We want the cavalry to come riding in and save the day.

We want, ‘they all lived happily ever after’.


But, we’re left with asking; in their fear and confusion, will they flee, or will they follow?


Of course, we know they eventually did find the words and the resurrection message lives on as a result.

But, How many times have I found myself asking of God, ‘you want me to trust you with this?’ 


And in my heart I’m thinking, ‘I’m afraid, you see..’

The resurrection of Christ, still confounds me, and defies logic and words, but makes complete sense in the light of the whole story. 

There is a secret there to be known.


If Jesus hadn’t have risen, this Nazarene carpenter might, if he was lucky, have got a single line mention by the historian Josephus, but more likely, he would have been forgotten. 

If he did indeed rise, and the testimony of those in this Gospel of Mark and others, would lead them to believe enough to die for, it leaves me, leaves us, with a challenge.


Mark’s Gospel ends with astonishment and fear - and also an invitation to join with the disciples in our Galilee. 

It began with ‘Follow me’ and it ends with, ‘meet me in Galilee.’

It ends with an invitation to go back to the beginning again.

And when we reach the place of abandonment, fear, doubt and questions once more - we return to Galilee with Jesus, to continue to unpack the ‘secrets of the kingdom of God’ - in the light of resurrection, and a God who is right there, in the midst of our questions.


To ‘Repent for the kingdom of God is near’, is not some veiled threat, that recent centuries of empire influenced church structures have often made to out to be.

It’s not about submitting to the control of a tyrant God.

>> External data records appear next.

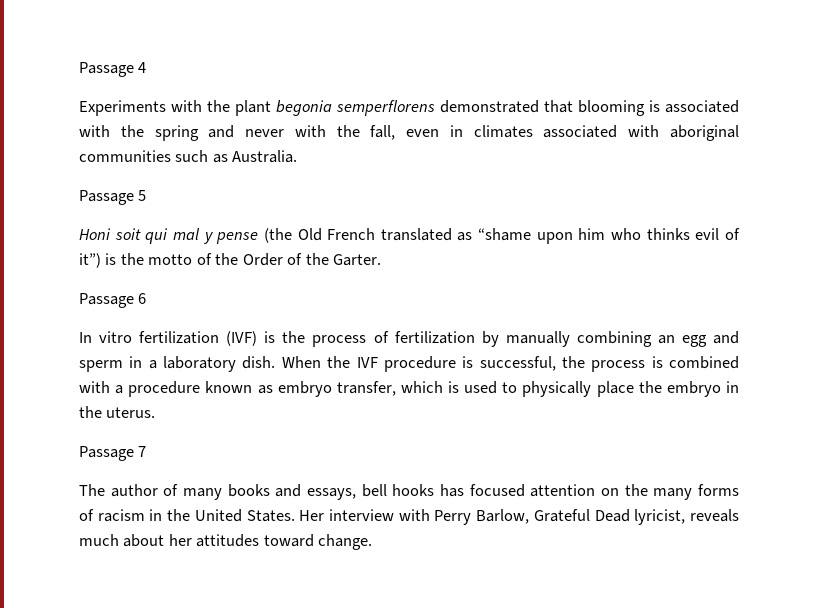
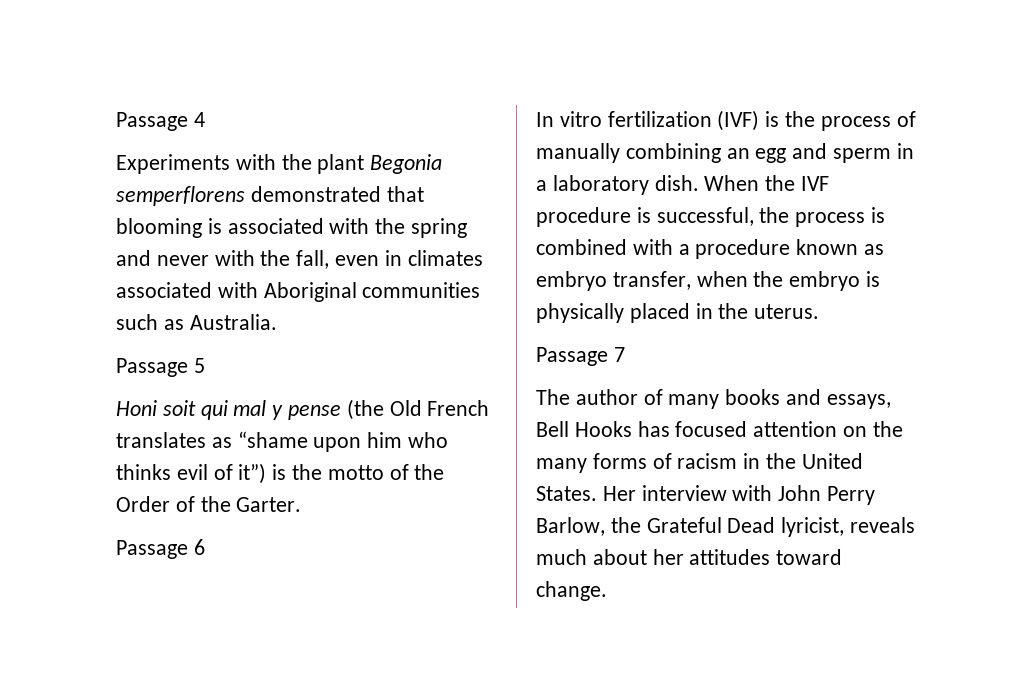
- Experiments with the plant begonia semperflorens demonstrated that blooming is associated with the spring and never with the fall, even in climates associated with aboriginal communities such as Australia.
+ Experiments with the plant Begonia semperflorens demonstrated that blooming is associated with the spring and never with the fall, even in climates associated with Aboriginal communities such as Australia.
- Honi soit qui mal y pense (the Old French translated as “shame upon him who thinks evil of it”) is the motto of the Order of the Garter.
+ Honi soit qui mal y pense (the Old French translates as “shame upon him who thinks evil of it”) is the motto of the Order of the Garter.
- In vitro fertilization (IVF) is the process of fertilization by manually combining an egg and sperm in a laboratory dish.
+ In vitro fertilization (IVF) is the process of manually combining an egg and sperm in a laboratory dish.
- When the IVF procedure is successful, the process is combined with a procedure known as embryo transfer, which is used to physically place the embryo in the uterus.
+ When the IVF procedure is successful, the process is combined with a procedure known as embryo transfer, when the embryo is physically placed in the uterus.
- The author of many books and essays, bell hooks has focused attention on the many forms of racism in the United States.
+ The author of many books and essays, Bell Hooks has focused attention on the many forms of racism in the United States.
- Her interview with Perry Barlow, Grateful Dead lyricist, reveals much about her attitudes toward change.
+ Her interview with John Perry Barlow, the Grateful Dead lyricist, reveals much about her attitudes toward change.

It’s an invitation to embrace something that is altogether; more radical, more wonderful, more liberating, and more fulfilling than anything, any of the empires of this world can impose.

That’s why Mark wrote it to the believers being persecuted by Rome.


It doesn’t turn the cross into a sword, but invites us to look at how Jesus displayed power.

The power of this story isn’t in what it tells us as such - it is in what asks, and demands of us.

A complete change of heart, mind and soul, towards truly loving God, and our neighbour.


My contributions to this series have been informed and challenged by many different highly respected theologians and thinkers, from all aspects and angles of the Christian faith.

I want to close this episode with a quote from Ched Myers, whose commentary on Mark’s Gospel called ‘Binding the Strong Man’, is considered one the best in modern times and hugely recommended by my predecessor, John Smith.


“Here at the end of the story we find ourselves in exactly the same position. We do not entirely understand what "resurrection" means, but if we have understood the story, we should be "holding fast" to what we do know: that Jesus still goes before us, summoning us to the way of the cross. And that is the hardest ending of all: not tragedy, not victory, but an unending challenge to follow anew. Because that means, we must respond.” 

(p401 BTSM)


We’ll return next week to look at the text that has been added at the end of this Gospel.

The following session, I’ll bring us a summary to wrap up the series.

Cheers and God bless - and thank you so much for tuning in and engaging with us.